Non, vous ne savez pas ce que c’est que d’enterrer celui qu’on a mis au monde avec des youyous, celui qu’on a chéri, choyé, dorloté et aimé pendant des années…

Vous ne savez pas ce que c’est que d’errer des jours et des jours dans le cimetière, de raconter un conte de fée à une tombe et de faire un câlin à une pierre…

Vous ne savez pas ce que c’est que de voir la chambre de son enfant vide, ses papiers encore éparpillés, sa chaise autour de la table inhabitée et ses vêtements sentant le parfum du sang…

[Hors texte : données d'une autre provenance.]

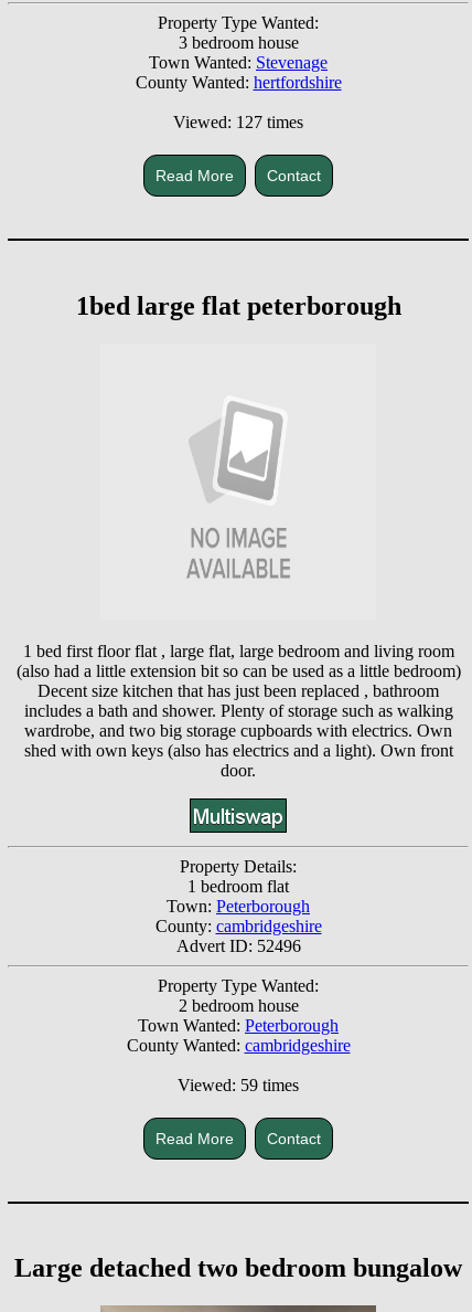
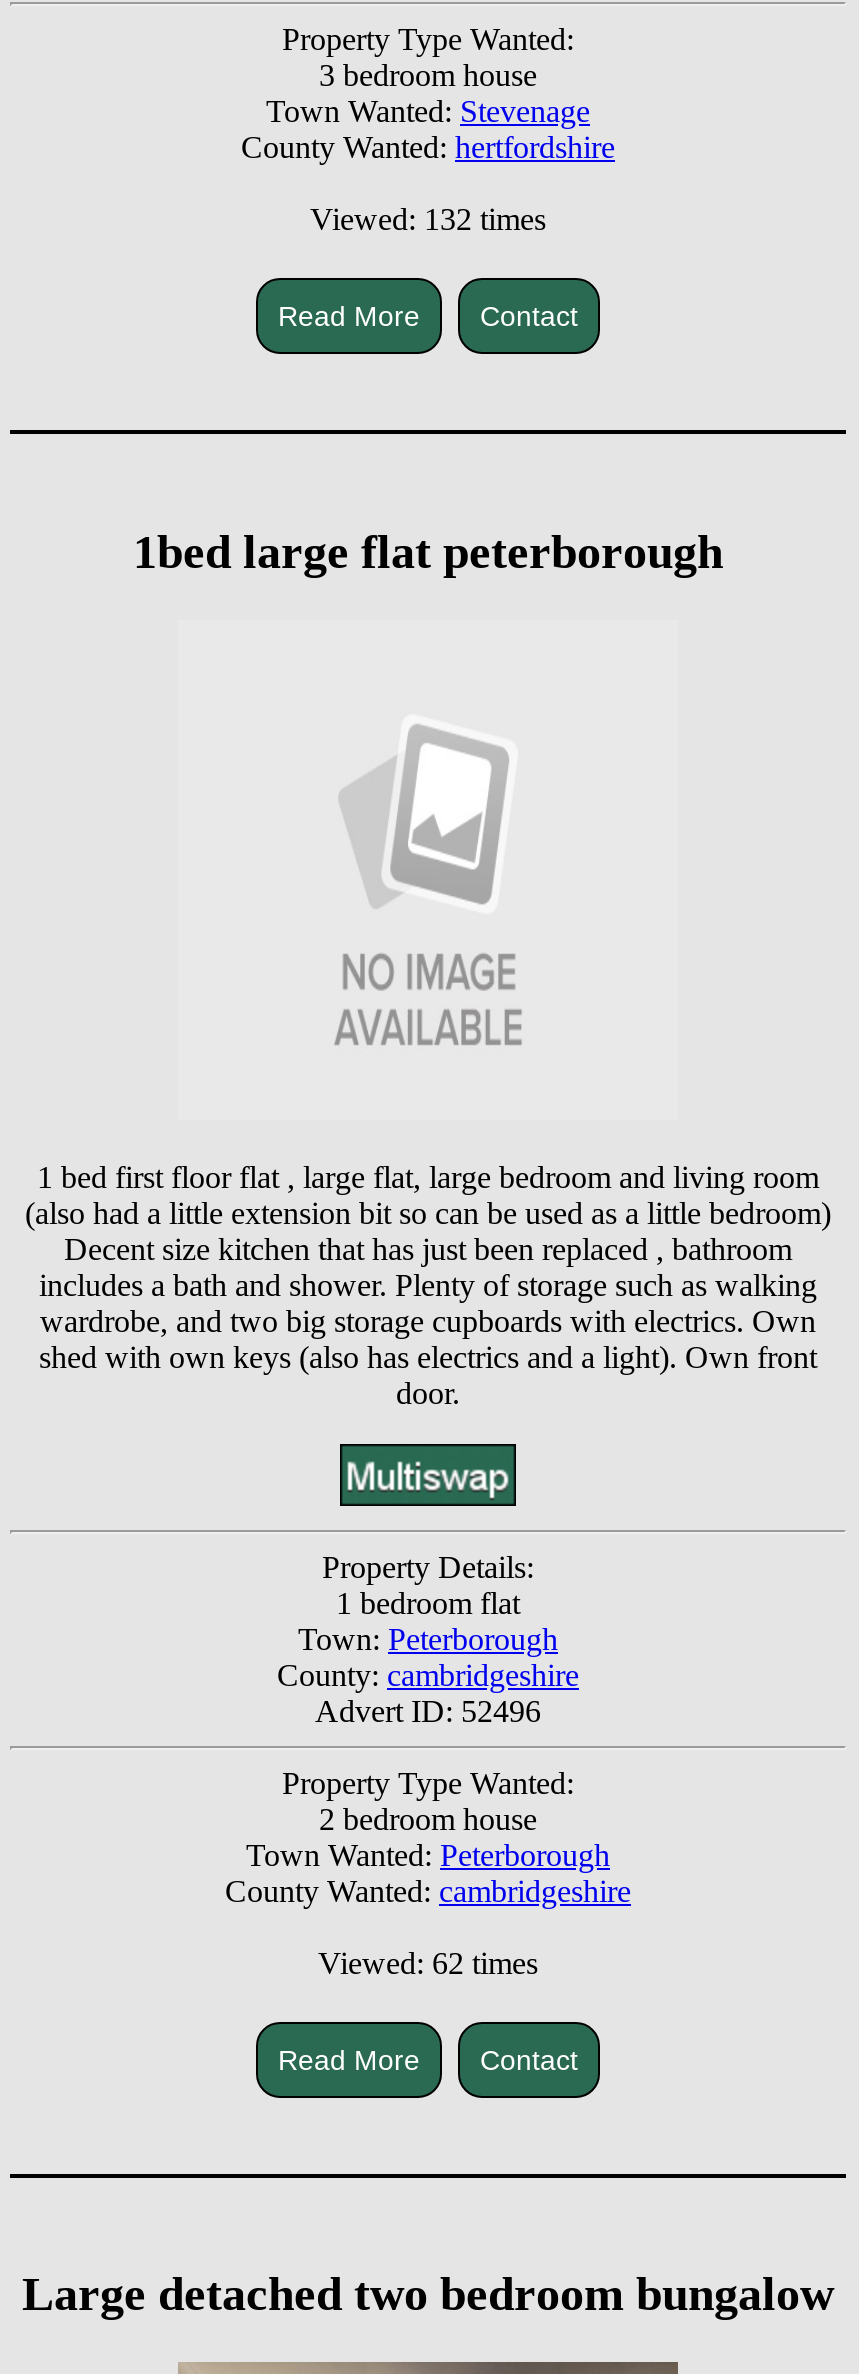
[173,112,303,131] Viewed: 127 times -> [310,201,546,235] Viewed: 132 times
[178,1075,299,1094] Viewed: 59 times -> [318,1945,538,1979] Viewed: 62 times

Vous ne savez pas que le soleil ne s’est plus levé, que le ciel n’est plus bleu, que les oiseaux ne chantent plus et que les nuits sont hantées par le son des balles et les images des corps inertes…

Vous n’en savez rien messieurs les présidents… Pourtant, je vous ai vus, pendant vos compagnes électorales; vous avez frappé sur la misère et la noirceur de ma porte… avec vos visages qui font semblant, vos mots balbutiés, vos promesses hypocrites, vos discours insipides et votre argent pourri…

Comme au casino, il fallait jouer une carte gagnante… mais mon enfant n’est pas sorti dans la rue pour jouer; mon enfant a revendiqué son droit au travail, à la liberté, à la dignité, mais une balle l’a tué… le savez-vous messieurs les présidents?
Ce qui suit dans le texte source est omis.